● Exercise description:
Your answer must be the listing repeated word for word, without its pictures.

● Input material:

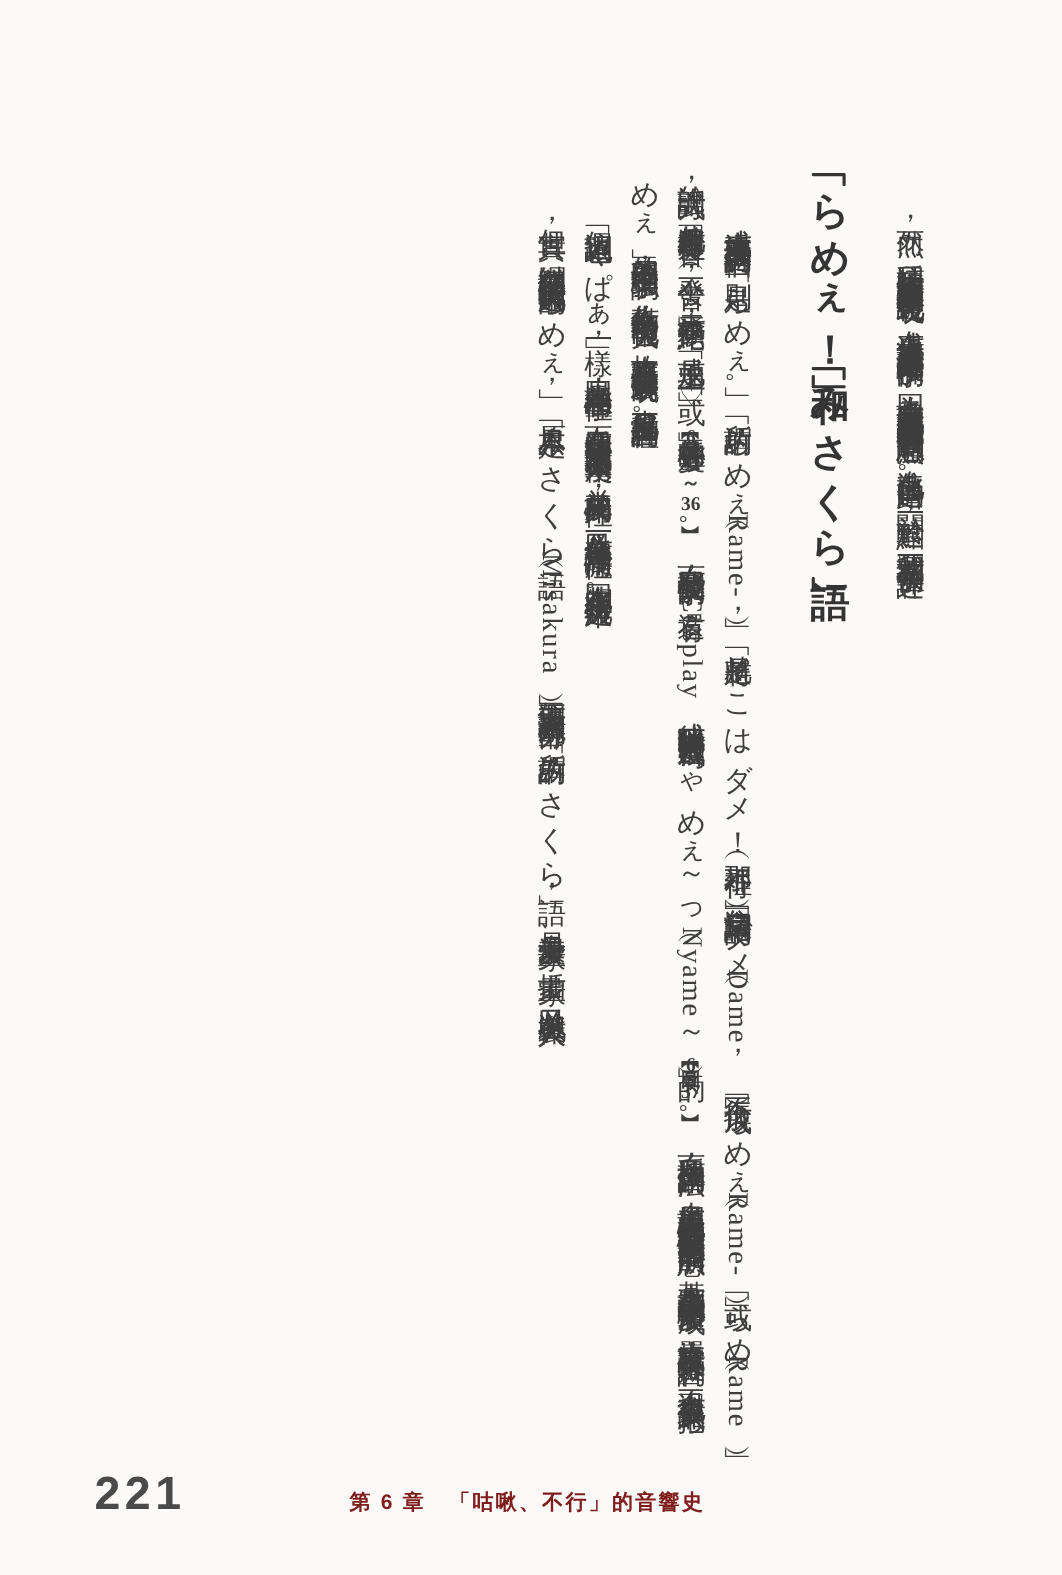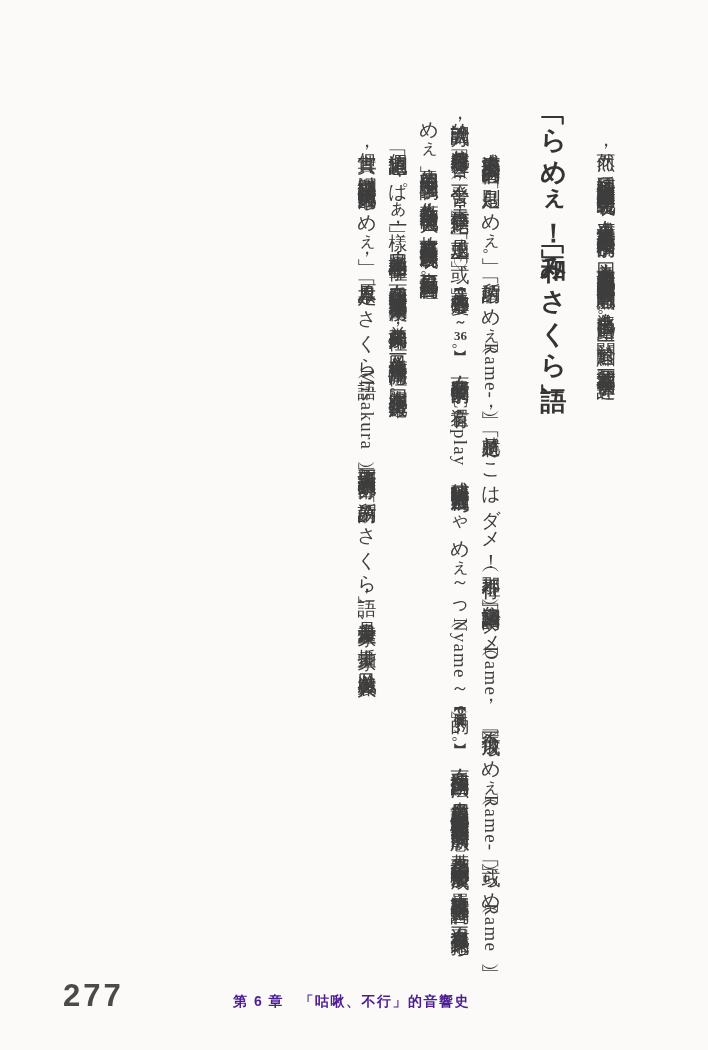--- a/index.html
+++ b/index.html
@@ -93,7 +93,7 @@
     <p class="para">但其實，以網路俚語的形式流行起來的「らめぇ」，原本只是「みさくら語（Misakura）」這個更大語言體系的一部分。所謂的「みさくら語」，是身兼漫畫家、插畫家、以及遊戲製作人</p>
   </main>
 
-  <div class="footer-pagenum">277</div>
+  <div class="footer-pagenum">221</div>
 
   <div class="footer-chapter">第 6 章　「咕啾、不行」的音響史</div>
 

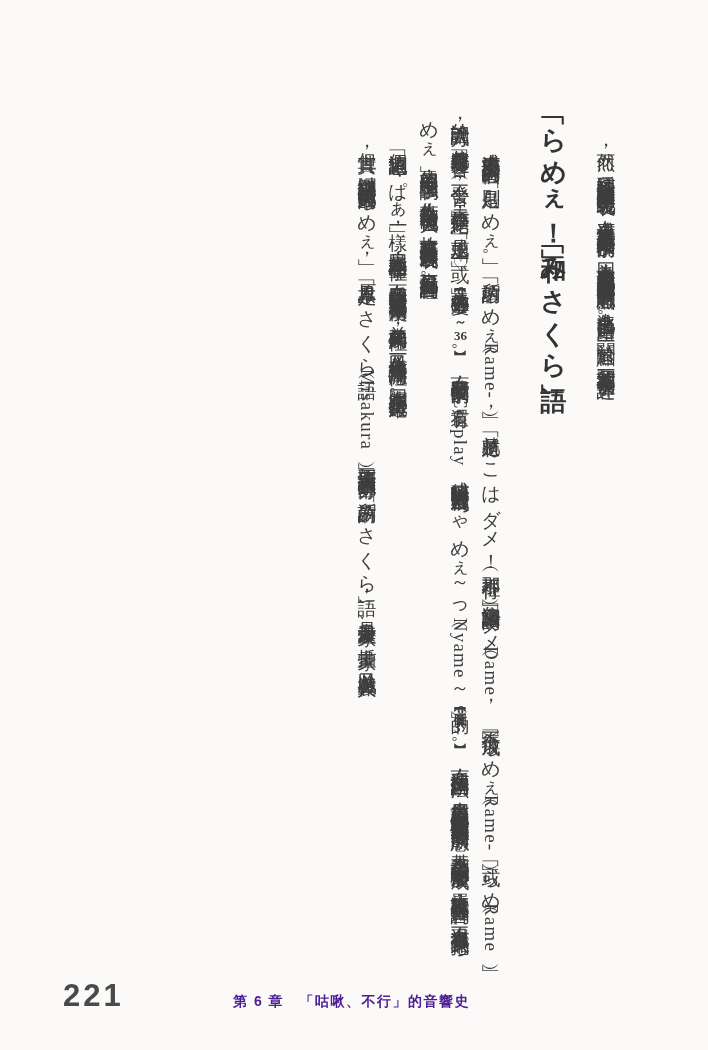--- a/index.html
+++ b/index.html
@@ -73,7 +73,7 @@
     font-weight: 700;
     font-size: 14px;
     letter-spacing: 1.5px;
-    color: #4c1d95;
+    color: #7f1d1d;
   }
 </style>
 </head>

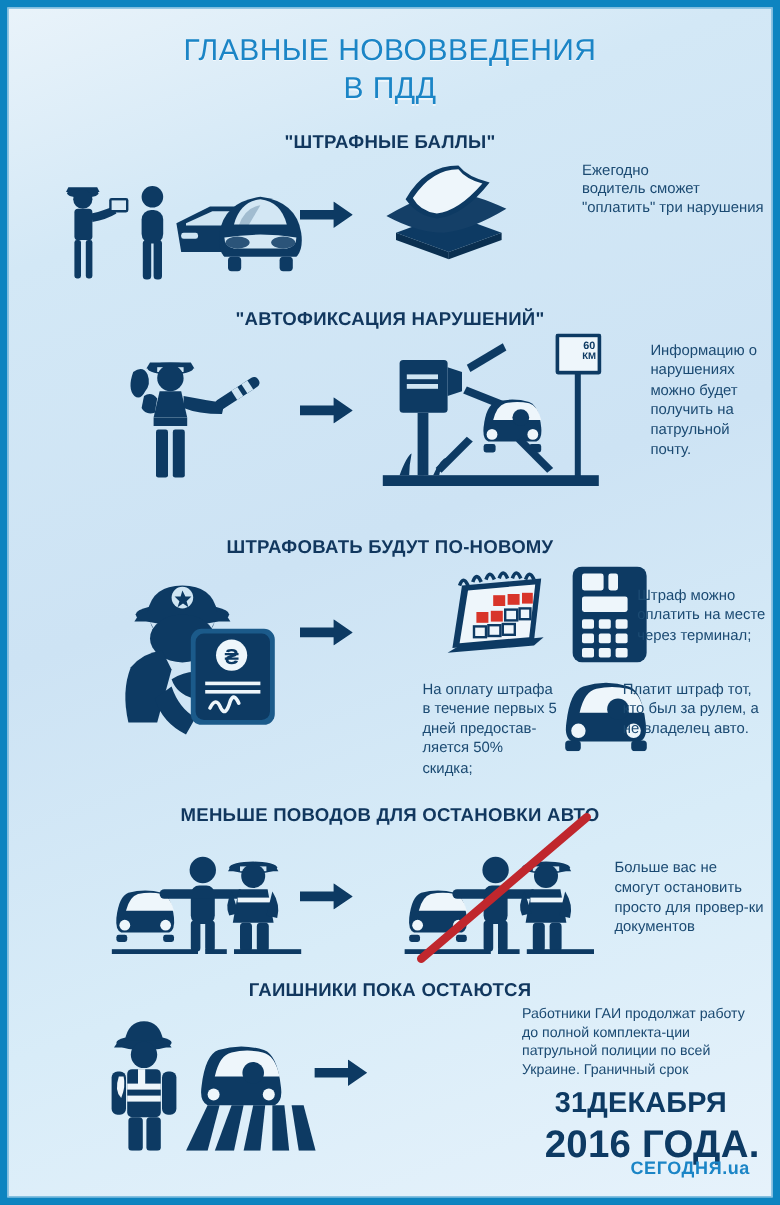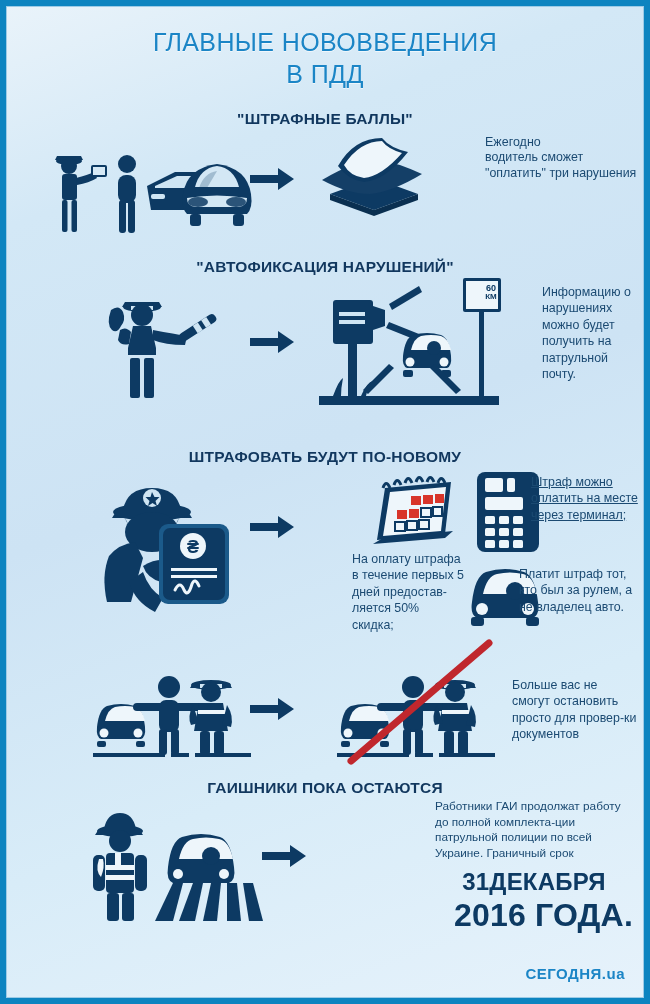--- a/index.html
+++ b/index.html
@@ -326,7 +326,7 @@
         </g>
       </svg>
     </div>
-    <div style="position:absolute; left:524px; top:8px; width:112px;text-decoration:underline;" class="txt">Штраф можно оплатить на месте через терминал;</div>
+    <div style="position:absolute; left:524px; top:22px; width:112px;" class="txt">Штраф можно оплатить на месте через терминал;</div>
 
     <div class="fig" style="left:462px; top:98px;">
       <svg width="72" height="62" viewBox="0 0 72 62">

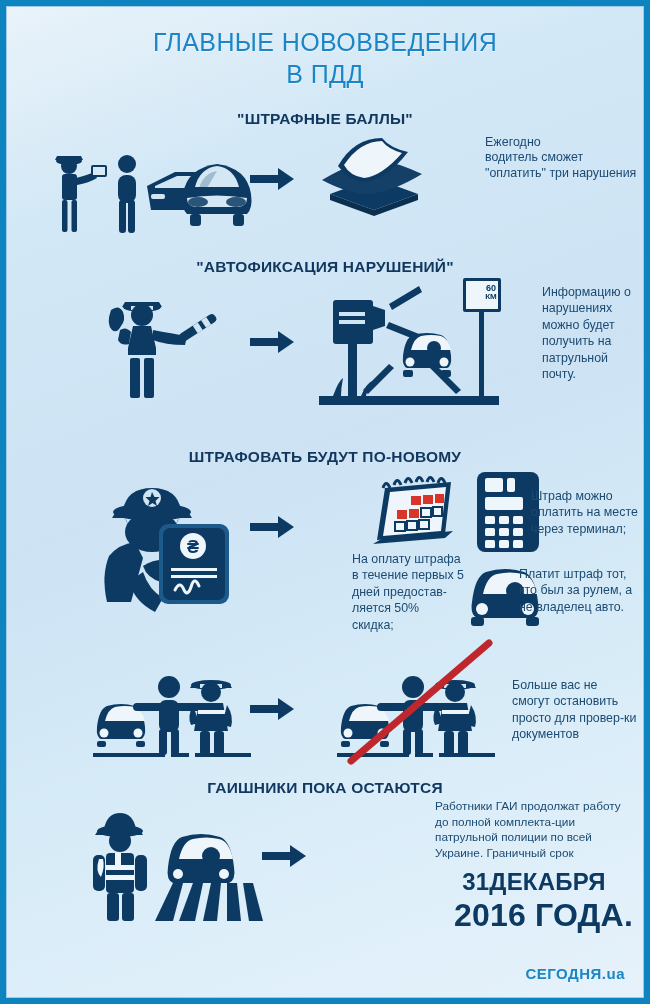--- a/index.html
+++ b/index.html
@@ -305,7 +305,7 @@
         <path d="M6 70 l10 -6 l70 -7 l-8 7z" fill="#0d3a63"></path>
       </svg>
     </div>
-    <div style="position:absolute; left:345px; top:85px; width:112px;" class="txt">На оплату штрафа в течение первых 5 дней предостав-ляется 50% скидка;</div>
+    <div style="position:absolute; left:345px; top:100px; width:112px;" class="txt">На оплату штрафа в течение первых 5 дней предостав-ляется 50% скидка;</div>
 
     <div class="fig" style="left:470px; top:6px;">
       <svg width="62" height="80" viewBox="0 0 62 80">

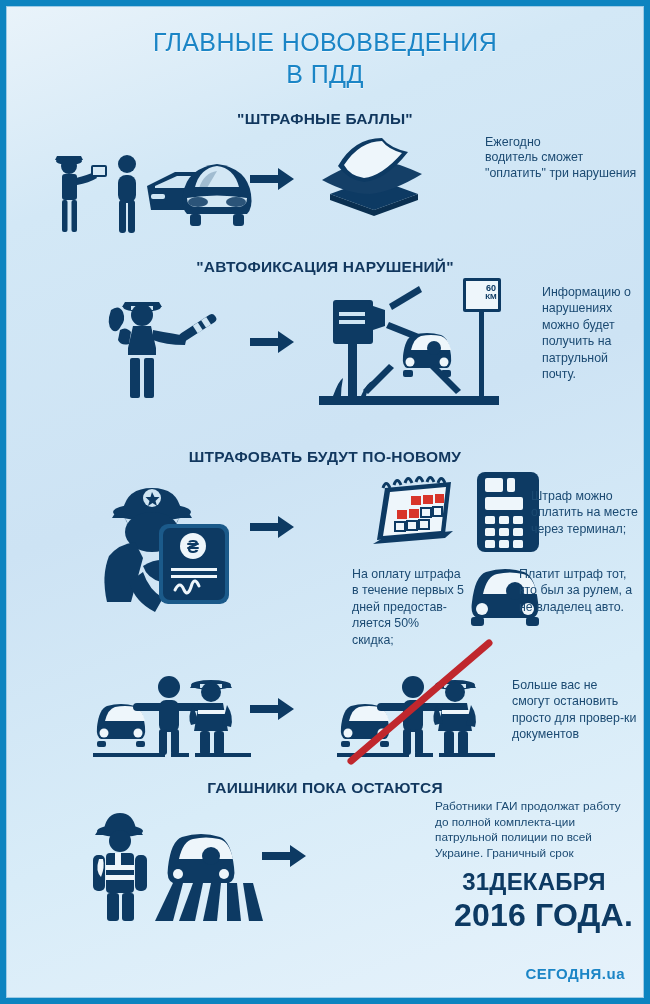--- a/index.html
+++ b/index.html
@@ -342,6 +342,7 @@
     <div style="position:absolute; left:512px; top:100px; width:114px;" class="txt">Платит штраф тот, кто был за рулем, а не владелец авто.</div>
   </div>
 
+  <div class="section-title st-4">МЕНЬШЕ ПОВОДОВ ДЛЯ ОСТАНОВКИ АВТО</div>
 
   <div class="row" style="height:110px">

● Output for this exercise:
--- a/index.html
+++ b/index.html
@@ -93,7 +93,7 @@
     <p class="para">但其實，以網路俚語的形式流行起來的「らめぇ」，原本只是「みさくら語（Misakura）」這個更大語言體系的一部分。所謂的「みさくら語」，是身兼漫畫家、插畫家、以及遊戲製作人</p>
   </main>
 
-  <div class="footer-pagenum">277</div>
+  <div class="footer-pagenum">221</div>
 
   <div class="footer-chapter">第 6 章　「咕啾、不行」的音響史</div>
 

--- a/index.html
+++ b/index.html
@@ -73,7 +73,7 @@
     font-weight: 700;
     font-size: 14px;
     letter-spacing: 1.5px;
-    color: #4c1d95;
+    color: #7f1d1d;
   }
 </style>
 </head>

--- a/index.html
+++ b/index.html
@@ -326,7 +326,7 @@
         </g>
       </svg>
     </div>
-    <div style="position:absolute; left:524px; top:8px; width:112px;text-decoration:underline;" class="txt">Штраф можно оплатить на месте через терминал;</div>
+    <div style="position:absolute; left:524px; top:22px; width:112px;" class="txt">Штраф можно оплатить на месте через терминал;</div>
 
     <div class="fig" style="left:462px; top:98px;">
       <svg width="72" height="62" viewBox="0 0 72 62">

--- a/index.html
+++ b/index.html
@@ -305,7 +305,7 @@
         <path d="M6 70 l10 -6 l70 -7 l-8 7z" fill="#0d3a63"></path>
       </svg>
     </div>
-    <div style="position:absolute; left:345px; top:85px; width:112px;" class="txt">На оплату штрафа в течение первых 5 дней предостав-ляется 50% скидка;</div>
+    <div style="position:absolute; left:345px; top:100px; width:112px;" class="txt">На оплату штрафа в течение первых 5 дней предостав-ляется 50% скидка;</div>
 
     <div class="fig" style="left:470px; top:6px;">
       <svg width="62" height="80" viewBox="0 0 62 80">

--- a/index.html
+++ b/index.html
@@ -342,6 +342,7 @@
     <div style="position:absolute; left:512px; top:100px; width:114px;" class="txt">Платит штраф тот, кто был за рулем, а не владелец авто.</div>
   </div>
 
+  <div class="section-title st-4">МЕНЬШЕ ПОВОДОВ ДЛЯ ОСТАНОВКИ АВТО</div>
 
   <div class="row" style="height:110px">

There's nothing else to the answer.